Nous nous efforcions d’adapter nos lunettes culturelles pour appréhender la vie d’un point de vue différent. Nous comprenions de mieux en mieux comment Dieu s’y prenait pour abattre les barrières culturelles ancestrales et rassembler en une seule famille des membres issus de peuples et tribus différentes. Nous avons eu alors bien difficultés à comprendre pourquoi tant de nos compatriotes américains, animés d’une ferveur patriotique, étaient convaincus que « Si tu n’aimes pas l’Amérique, alors dégage !» (« Love America or leave it »)… » Les années passant, ce sentiment d’être « chauve-souris » n’a fait que s’aggraver.

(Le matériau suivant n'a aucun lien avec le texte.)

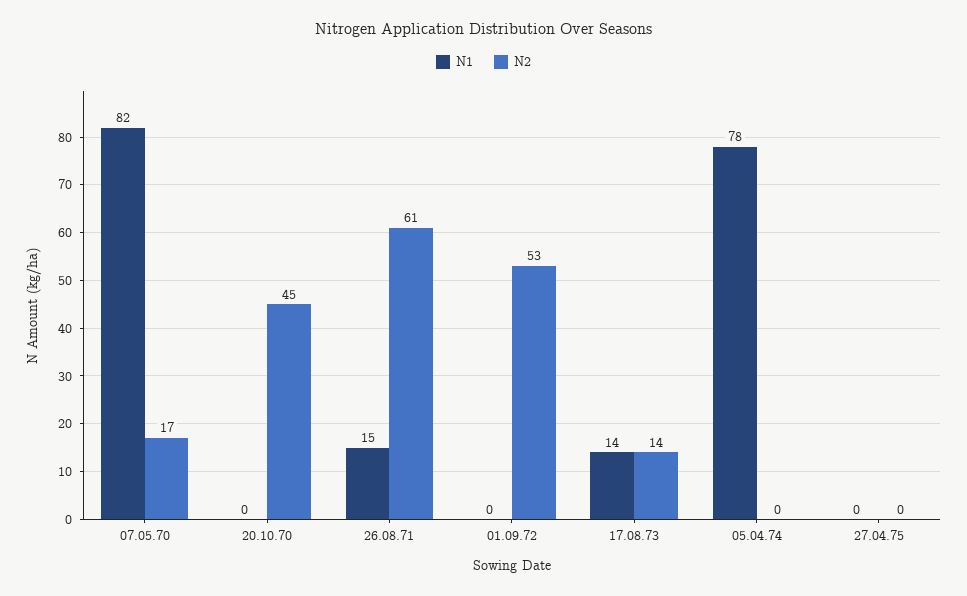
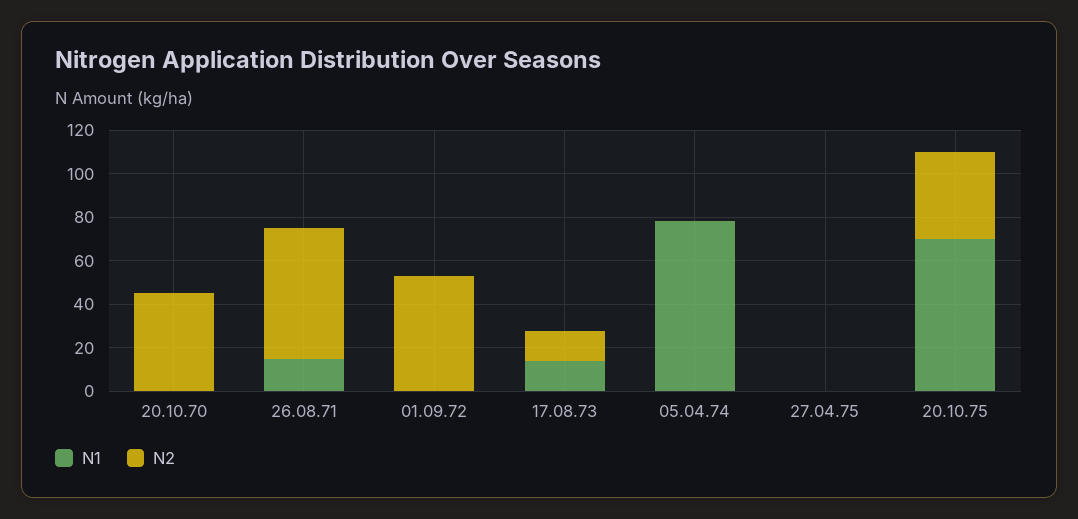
N1, 07.05.70: 82 -> none
N2, 07.05.70: 17 -> none
N1, 20.10.75: none -> 70
N2, 20.10.75: none -> 40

L’AVENIR APPARTIENT AUX MÉTIS !
Je suis arrivé à un tournant dans ma compréhension de la mission en lisant au milieu des années 80 un article intitulé « L’avenir appartient aux métis » sous la plume de Léopold Sedar Senghor, politicien et auteur sénégalais de renom. Senghor était particulièrement bien placé pour comprendre cette réalité. Noir originaire d’Afrique de l’Ouest, il a épousé une femme blanche française avec laquelle il a eu des enfants qu’il décrit comme « à cheval entre deux cultures ».
En observant ses propres enfants et les milieux où ils vivaient, il en est venu à admirer et même à envier l’aisance et le naturel avec lesquels ils évoluaient librement entre ces diverses réalités. « Loin d’être un handicap, écrit Senghor, le fait d’être bi-culturel est un don et une bénédiction. Les métis en ce monde, poursuit-il, sont les mieux placés pour nous aider à dépasser les limites de notre provincialisme tribal et nous introduire à la créativité et au dynamisme de la communauté multiculturelle mondiale à venir. »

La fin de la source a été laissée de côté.